#028 PyTorch – Visualization of Convolutional Neural Networks in PyTorch
Highlights: In this post, we will talk about the importance of visualization and understanding of what our Convolutional Network sees and understands. In the end, we will write code for visualizing different layers and what are the key points or places that the Neural Network uses for prediction.
Tutorial Overview:
- History
- Introduction
- Visualization with a Deconvnet
- Saliency and Occlusion
- Visualization and understanding CNNs in PyTorch
1. History
A bit of history about CNN’s, back in 2013., they demonstrated impressive classification performance on the ImageNet benchmark led by the work of Krizhevsky. However, there was no clear understanding of why they performed so well. There was a question, might they be improved?
This outstanding paper introduced a novel visualization technique that enabled insight into the functioning of intermediate CNN feature layers and the operation of the classifier.
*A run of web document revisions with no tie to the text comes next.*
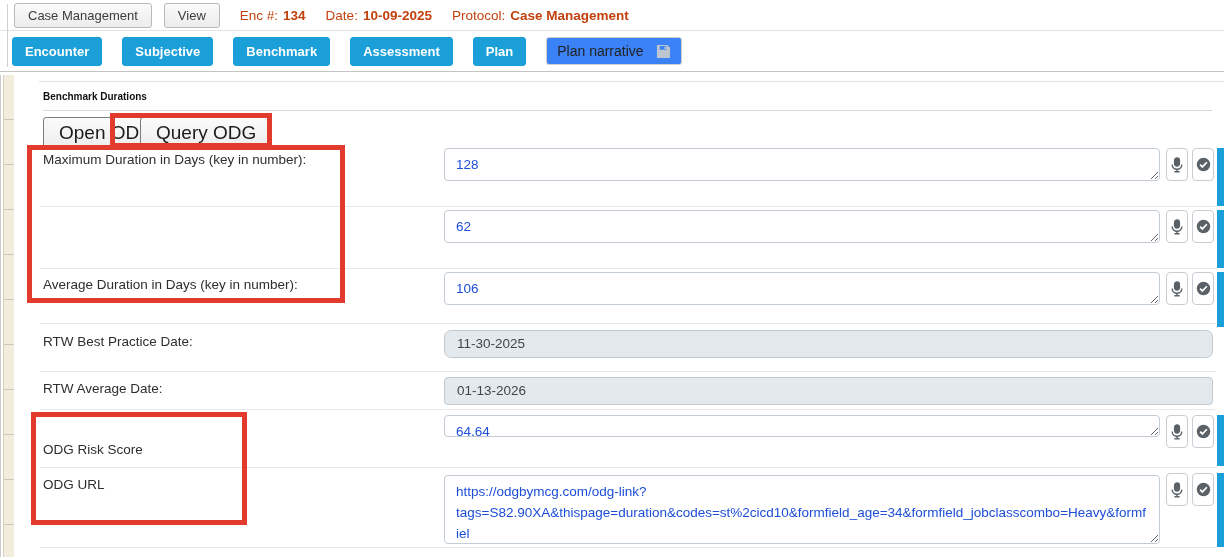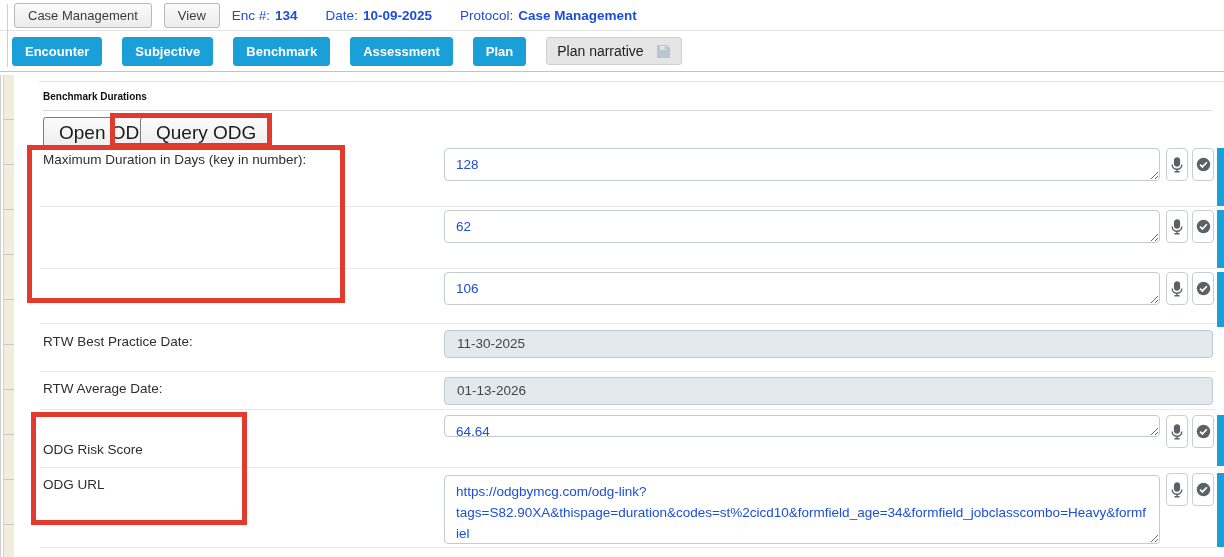"Enc #:" .hinfo { color: #1d4ed8 -> #c2410c; gap: 14px -> 6px; margin-left: 0 -> 8px }
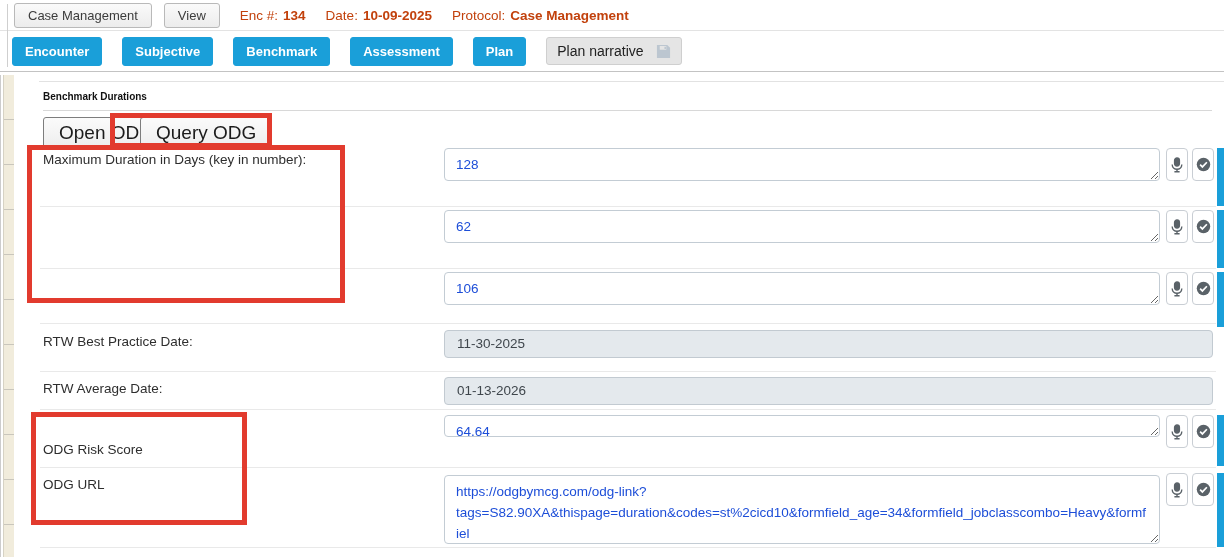"Plan narrative" .narr { background: #e5e5e5 -> #3b82f6 }
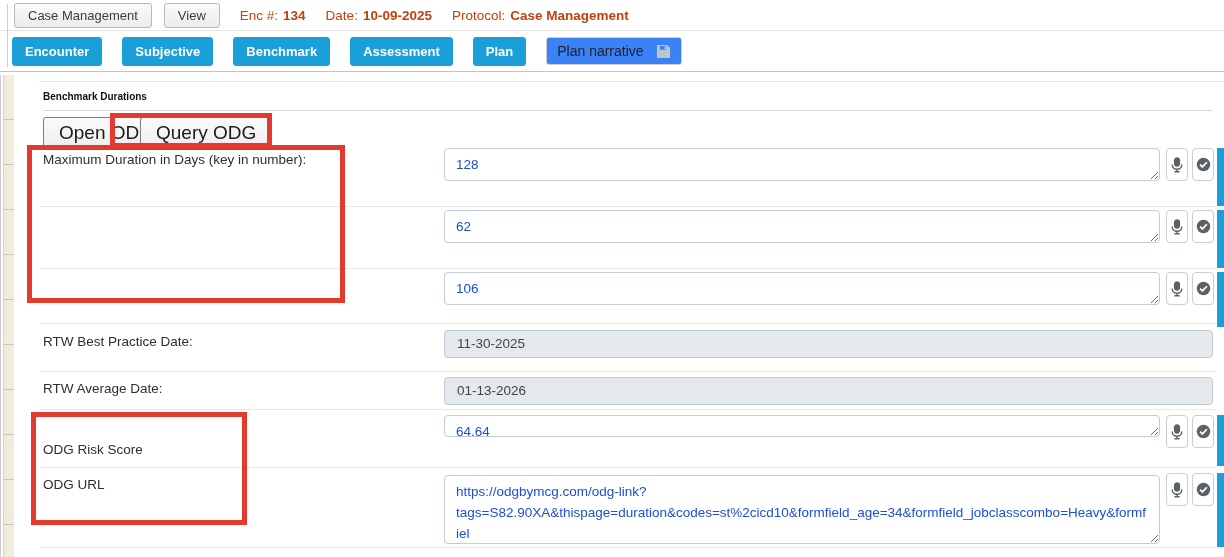"Average Duration in Days (key" div.flabel { html: none -> <div>Average Duration in Days (key in number):</div> }
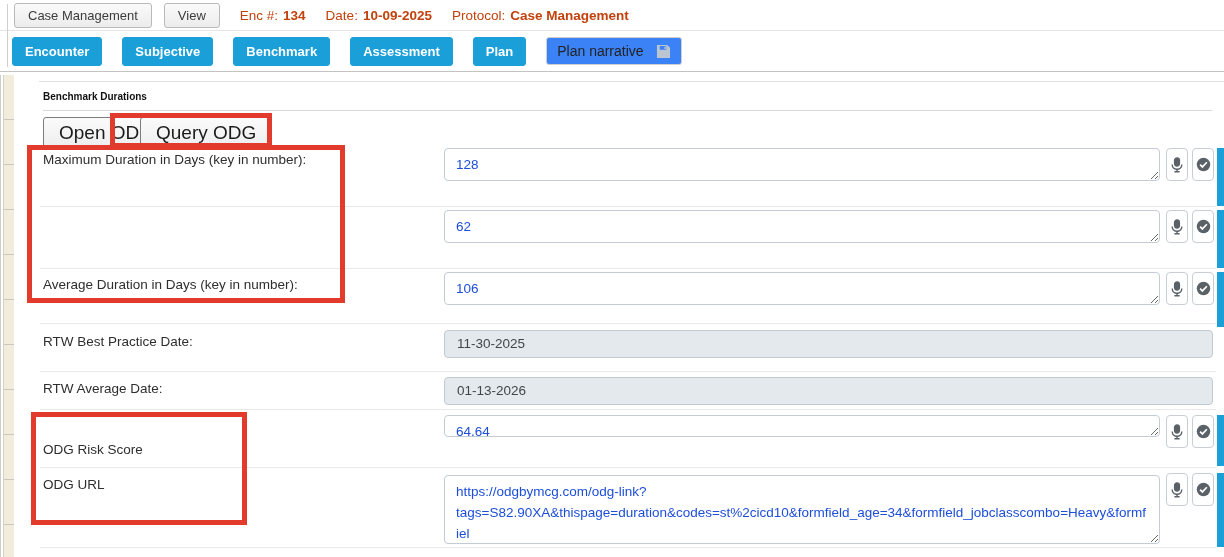"11-30-2025" div.ro { border-radius: none -> 7px }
Seen as a diagnostic tool, these visualizations allowed the researchers to find architectures of a model that outperformed Krizhevsky et al. on the ImageNet classification benchmark. Let’s see and explore this super cool paper and even cooler visualizations of CNNs using PyTorch.
2. Introduction
In 2012. Alexnet was introduced and beat the current state-of-the-art results on Image net: error 16.4% whereas the second-best was 26.1%. The Deep Learning field exploded! Many other results proved the superiority of Deep Learning. Advancements in GPU implementations and the creation of super large datasets allowed very fast progress. Yet, the mechanism behind the success of the CNNs was still quite unknown and unexplored. Little was known about the behavior of these complex models and why they were achieving such an outstanding performance.
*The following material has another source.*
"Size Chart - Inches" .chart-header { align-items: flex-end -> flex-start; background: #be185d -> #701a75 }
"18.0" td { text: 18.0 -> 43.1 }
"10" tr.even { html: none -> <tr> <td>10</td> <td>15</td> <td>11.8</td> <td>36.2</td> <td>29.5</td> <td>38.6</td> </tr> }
The novelty of this work is that instead of trial-and-error improvements, they proposed a specific way to create an input stimulus that would excite certain activations in the CNN layers. Creating such stimuli was a very insightful step. Moreover, the researchers conducted a series of experiments where an image can be occluded, and then, they would exactly reveal which part of the scene is important for the classification. Last but not least, using visualization methods and by observing the evolution of filters’ features maps during the training it was possible to diagnose what was problematic with the model.
Originally, the network that the authors were experimented with was a standard AlexNet that consists of:
- Pooling layers
- Relu activation function
- max pooling layers – optional
- Normalization layers – optional
- Fully connected layers
The network itself was trained on the ImageNet dataset using backpropagation and stochastic gradient descent (SGD).
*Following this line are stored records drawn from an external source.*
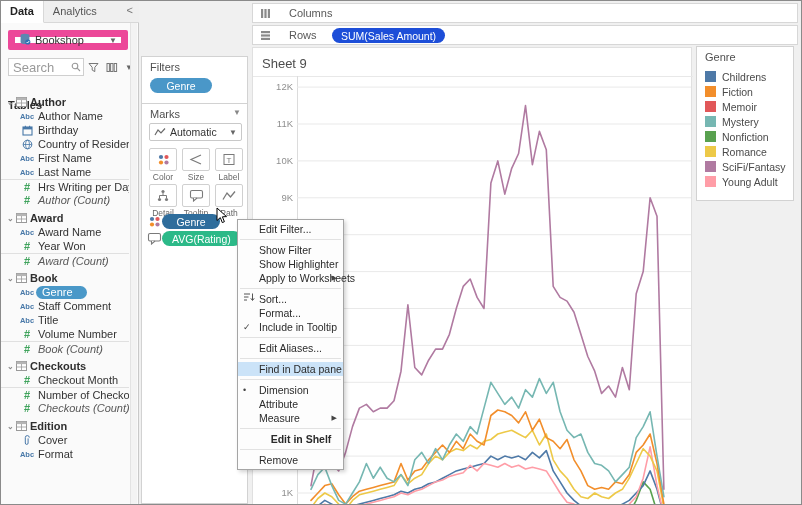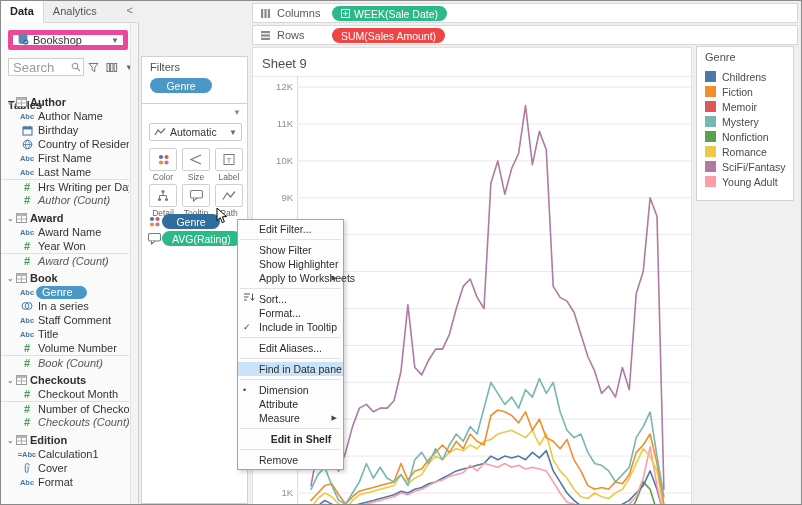"Columns" .shelf .slbl { margin-left: 6px -> 18px }
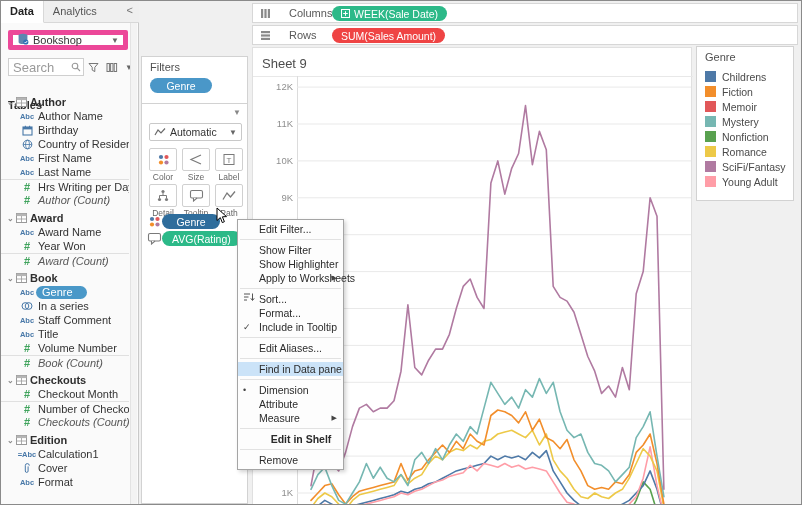"WEEK(Sale Date)" div.pill { html: <div> <span> <svg> <rect></rect> <path></path> </svg> </span> <span>WEEK(Sale Date)</span> </div> -> none }
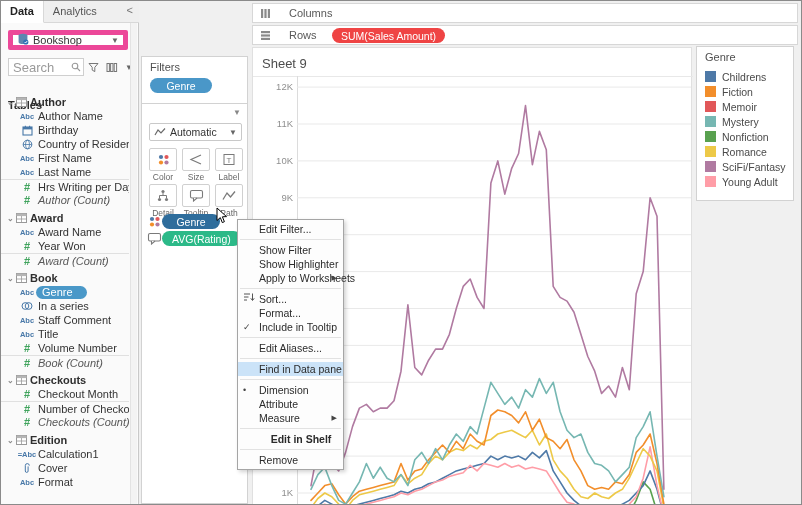"Bookshop" .ds-combo { border: 5px solid #ec4899 -> 7px solid #ec4899 }
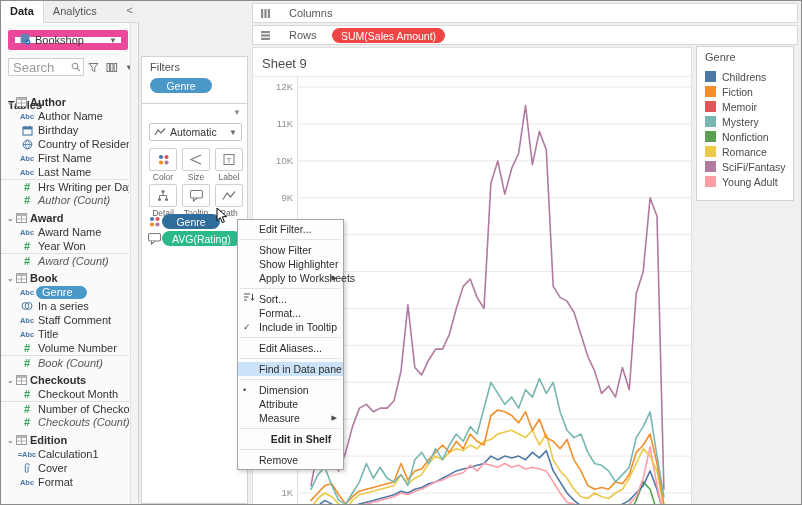"SUM(Sales Amount)" div.pill { background: #ef4444 -> #1d4ed8 }
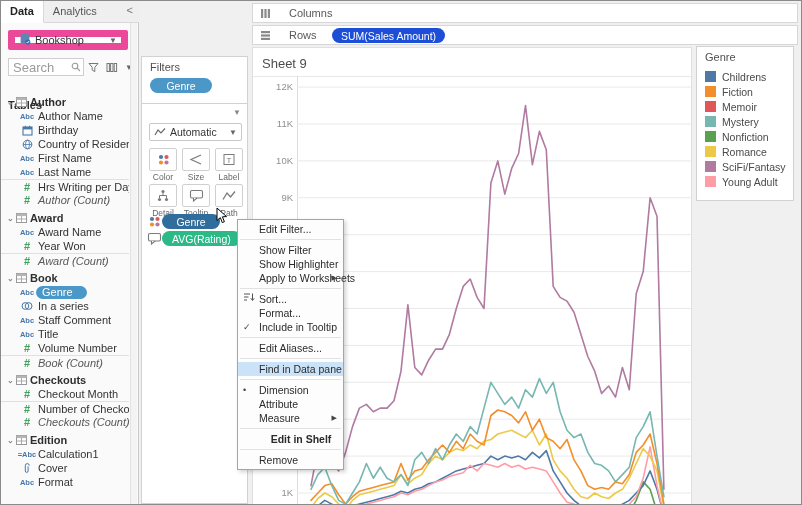"Marks" div.card-title { html: none -> <div>Marks</div> }
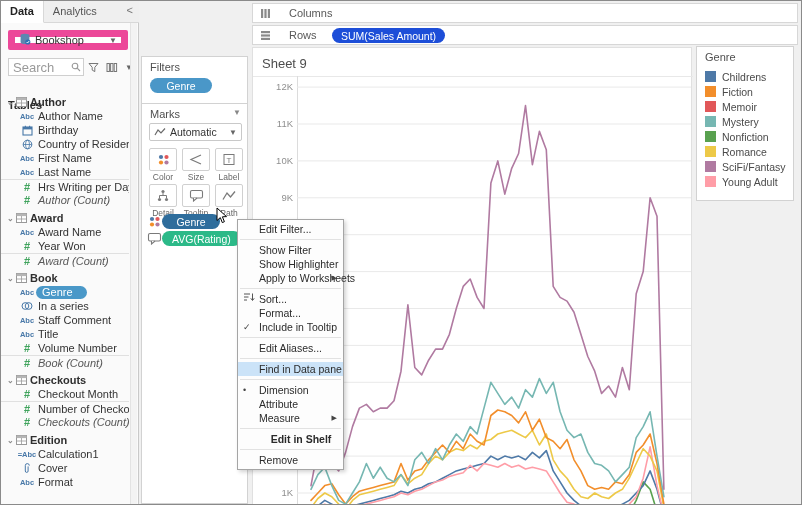"In a series" div.trow { html: <div> <span> <svg> <circle></circle> <circle></circle> </svg> </span> <span>In a series</span> </div> -> none }
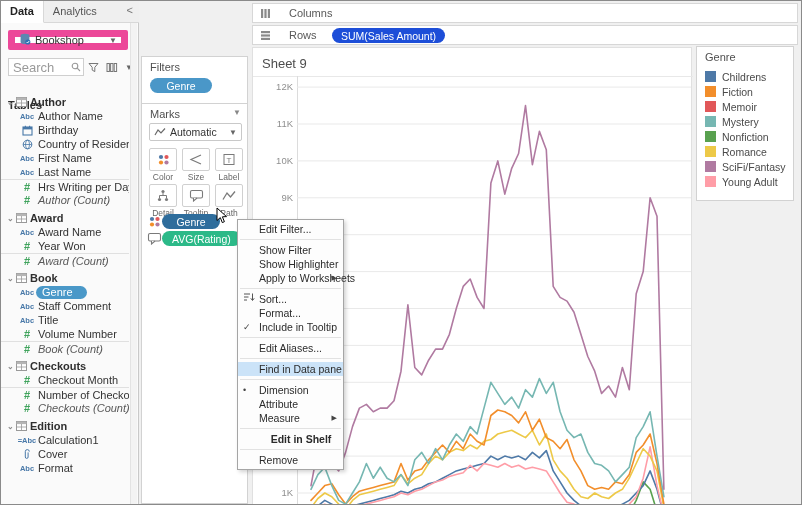"=Abc" div.trow { html: <div> <span> <span>=Abc</span> </span> <span>Calculation1</span> </div> -> none }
3. Visualization with a Deconvnet
When we feed a certain image into a CNN, the feature maps in the subsequent layers would be created. Commonly, some of these feature maps would be more excited for a certain input stimulus.
Think of it this way. Some filters will learn to recognize circles and others squares. So, when we have circles in the input image, the corresponding filters will show high activation in the feature map. That is, they will be excited. On the other hand, the filters that learned to recognize squares will generate feature maps with practically zero level output.
How are we going to explore what different filters learned? One approach is to attempt to generate an input pixel image that would excite only that filter, or at least a similar subset of filters. This means that we should go in reverse. From the excited feature maps, we will go in reverse and try to figure out the ideal pixel image that would excite a particular filter.
This actually can be done, and this process is known as deconvolution.
How can we achieve deconvolution?
Well, the idea is to go back from the feature maps in the opposite direction and create an input pixel image.
The deconvolution process is shown in the image above. First, we do a regular feature map calculation or the so-called forward pass. For the desired filter layer, then, we stop and calculate the responses. We set all responses of other filters to zeros, and continue processing in the opposite direction:
We successively apply:
- Unpooling
- Rectification (ReLU)
- 2DConv – Filter to reconstruct the activity in the layer beneath
We repeat this process until the shape of the input image is reached.
Let’s review these steps in more detail:
Unpooling – Once we perform a max-pooling operation, ¾ of the data is lost and we cannot recover them. However, one possibility exists and a little bit of hope. We can record the location where the maximum was present, so when we go back from features towards pixels, we will know where the largest value was in a local neighborhood (e.g. in a 2×2 matrix square).
This is illustrated in the image above. So, we remember the indexes of the positions of the maximum numbers, and this way we know where it was located in the local neighborhood.
Then, in the deconvnet, these switches or locations are used to preserve the structure of the stimulus.
Rectification – The convnet uses ReLu, so once again, the negative values would be truncated, and therefore, lost in the forward pass. Therefore, the feature map is always positive. Hence, when we pass the signal backward, it should also be positive.
Filtering: The convnet uses learned filters and convolve feature maps from the previous layers. So, how can we reverse this process? We can do it approximately by using a transposed version of the same filter. This is also applied in decoder-encoder architectures. In practice, this means that each filter is flipped horizontally and vertically.
So, let’s see those marvelous results that for the first time visualized many interesting concepts related to CNN.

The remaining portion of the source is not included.